Exercise brief: Transcribe word for word the lines below from the line with "[97,906,457,924] [97,939,457,957] [97,972,458,991]" through the line with "[525,759,834,777] [525,794,613,810] [525,825,885,844]", ends included.

Given data:
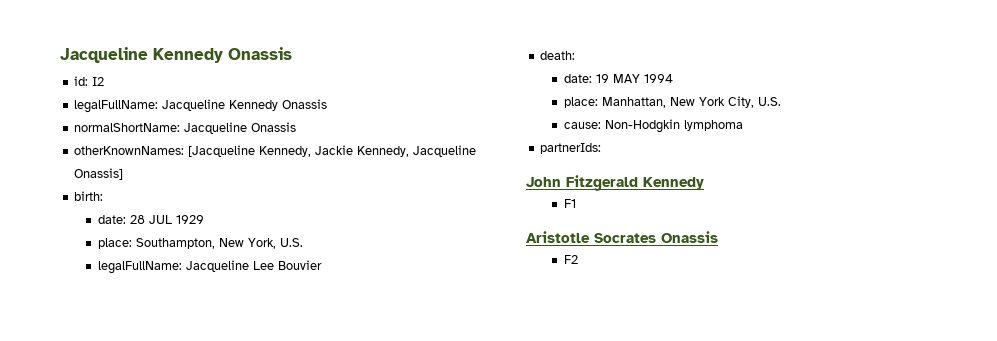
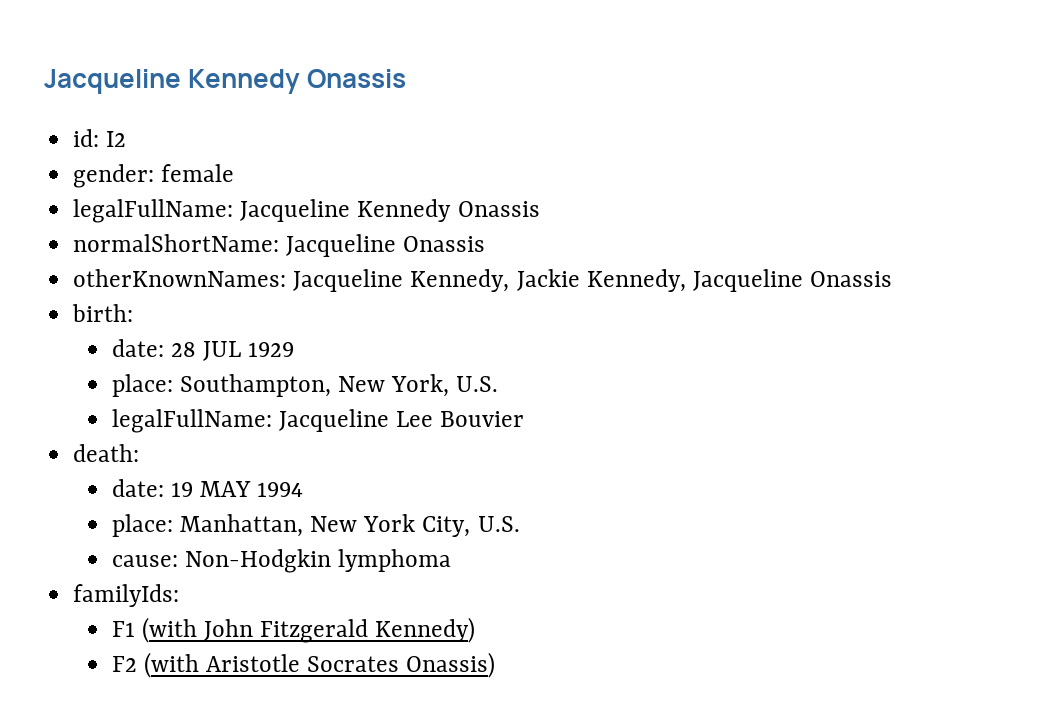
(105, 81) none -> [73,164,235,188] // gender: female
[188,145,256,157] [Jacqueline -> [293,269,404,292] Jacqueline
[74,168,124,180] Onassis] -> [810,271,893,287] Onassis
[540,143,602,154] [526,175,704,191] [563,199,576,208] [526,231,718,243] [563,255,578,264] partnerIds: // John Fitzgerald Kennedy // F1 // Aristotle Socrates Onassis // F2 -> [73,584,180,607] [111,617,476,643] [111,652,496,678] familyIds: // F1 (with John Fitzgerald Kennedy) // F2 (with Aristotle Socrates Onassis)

---

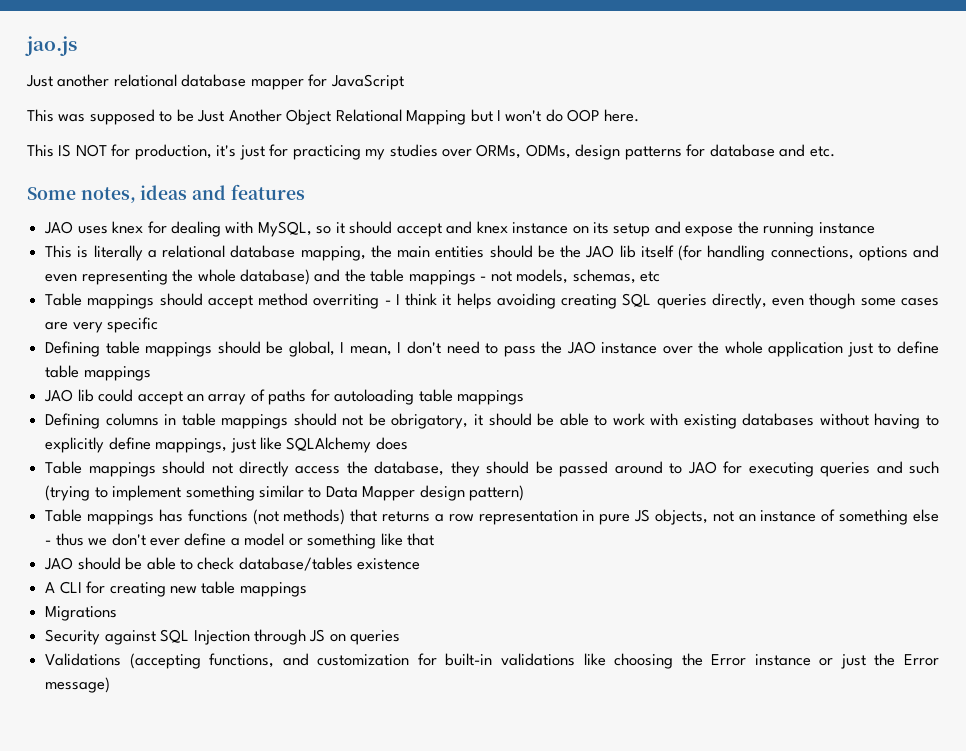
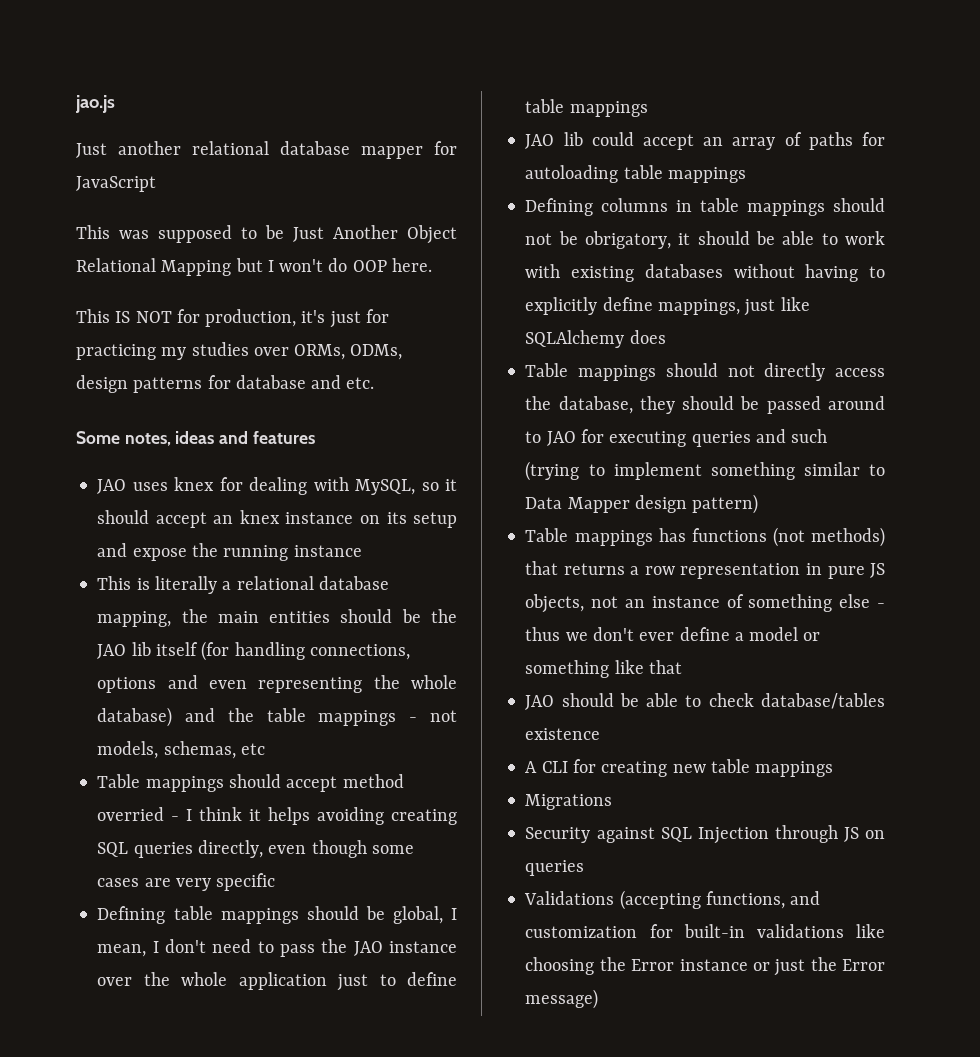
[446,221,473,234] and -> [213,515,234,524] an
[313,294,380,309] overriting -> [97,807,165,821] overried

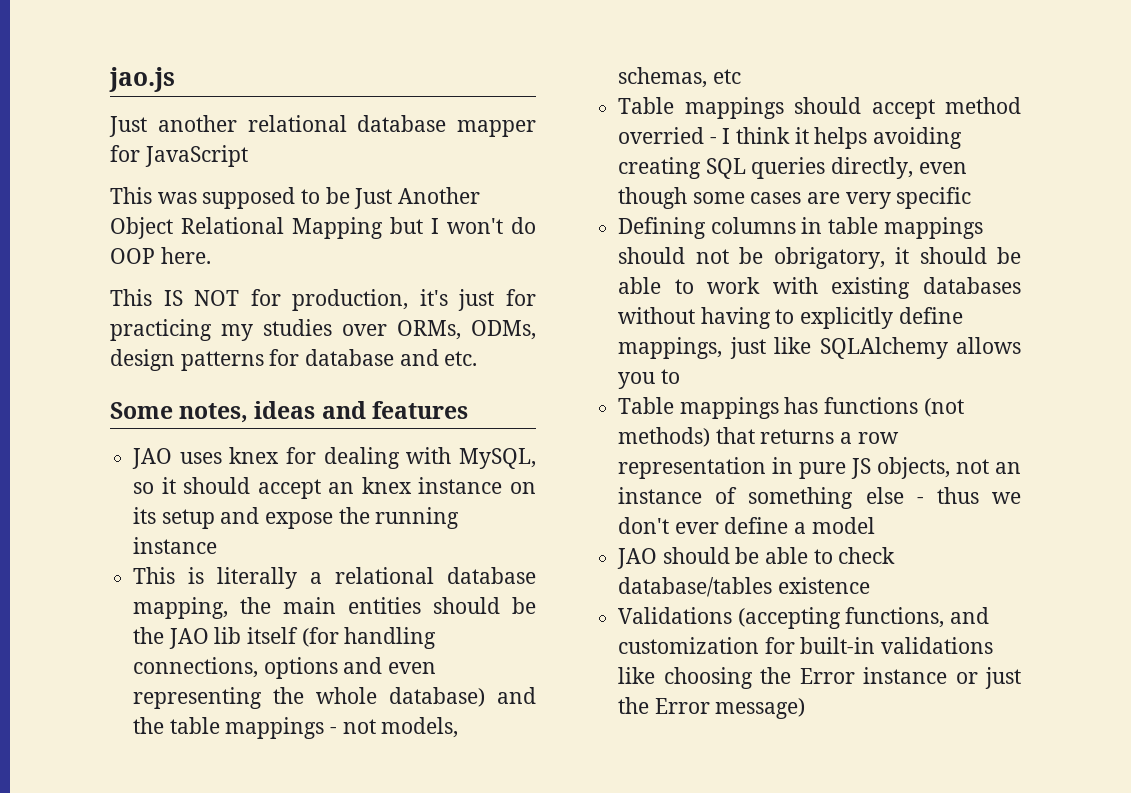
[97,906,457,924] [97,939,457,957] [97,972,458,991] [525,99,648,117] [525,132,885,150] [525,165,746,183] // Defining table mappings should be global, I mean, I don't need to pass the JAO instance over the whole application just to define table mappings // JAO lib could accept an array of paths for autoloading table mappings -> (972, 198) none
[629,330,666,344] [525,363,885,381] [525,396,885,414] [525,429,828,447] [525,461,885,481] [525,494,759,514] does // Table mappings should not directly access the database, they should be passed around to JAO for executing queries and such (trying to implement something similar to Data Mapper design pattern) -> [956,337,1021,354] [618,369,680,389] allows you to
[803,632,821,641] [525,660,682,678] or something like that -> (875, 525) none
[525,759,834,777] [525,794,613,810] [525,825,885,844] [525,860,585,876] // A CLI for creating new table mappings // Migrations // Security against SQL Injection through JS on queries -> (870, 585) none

---

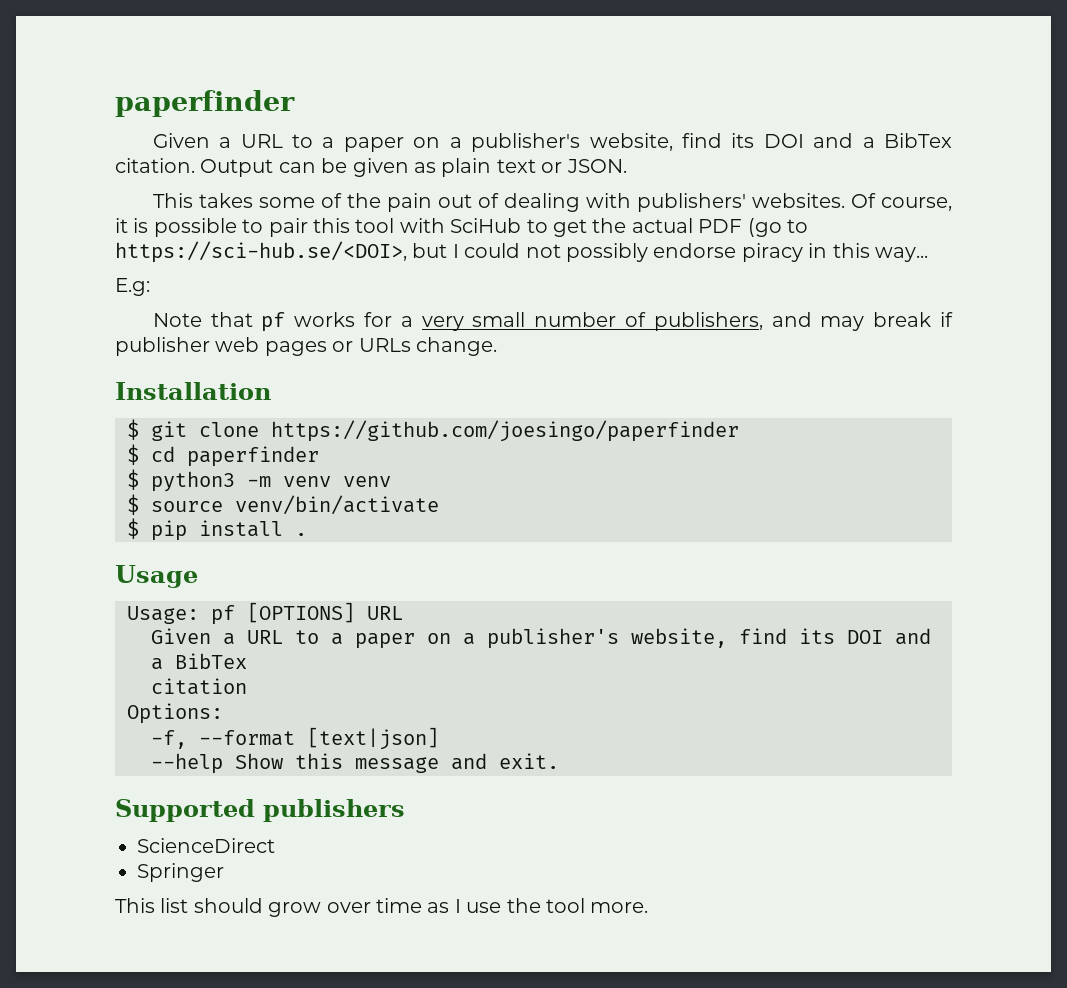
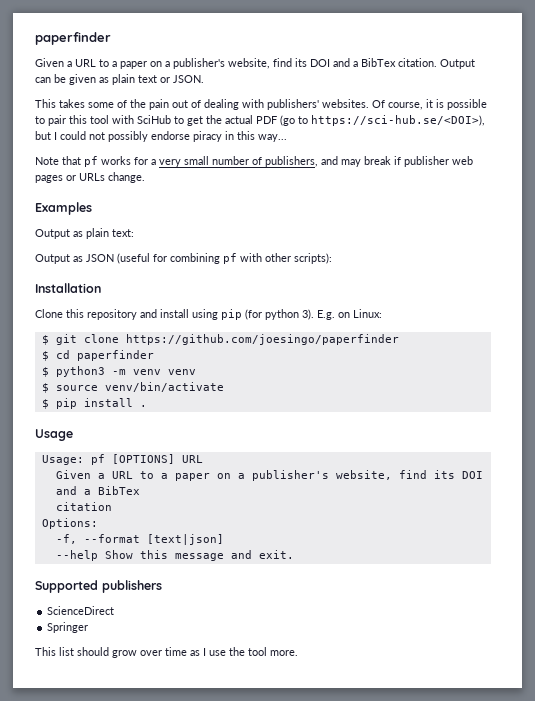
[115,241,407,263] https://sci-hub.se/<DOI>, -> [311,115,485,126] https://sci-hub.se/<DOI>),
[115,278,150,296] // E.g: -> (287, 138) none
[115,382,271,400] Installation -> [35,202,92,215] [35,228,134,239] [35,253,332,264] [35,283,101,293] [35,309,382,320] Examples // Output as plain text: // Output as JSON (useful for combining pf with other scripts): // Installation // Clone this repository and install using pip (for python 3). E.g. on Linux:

Solution for this problem:
[97,906,457,924] [97,939,457,957] [97,972,458,991] [525,99,648,117] [525,132,885,150] [525,165,746,183] // Defining table mappings should be global, I mean, I don't need to pass the JAO instance over the whole application just to define table mappings // JAO lib could accept an array of paths for autoloading table mappings -> (972, 198) none
[629,330,666,344] [525,363,885,381] [525,396,885,414] [525,429,828,447] [525,461,885,481] [525,494,759,514] does // Table mappings should not directly access the database, they should be passed around to JAO for executing queries and such (trying to implement something similar to Data Mapper design pattern) -> [956,337,1021,354] [618,369,680,389] allows you to
[803,632,821,641] [525,660,682,678] or something like that -> (875, 525) none
[525,759,834,777] [525,794,613,810] [525,825,885,844] [525,860,585,876] // A CLI for creating new table mappings // Migrations // Security against SQL Injection through JS on queries -> (870, 585) none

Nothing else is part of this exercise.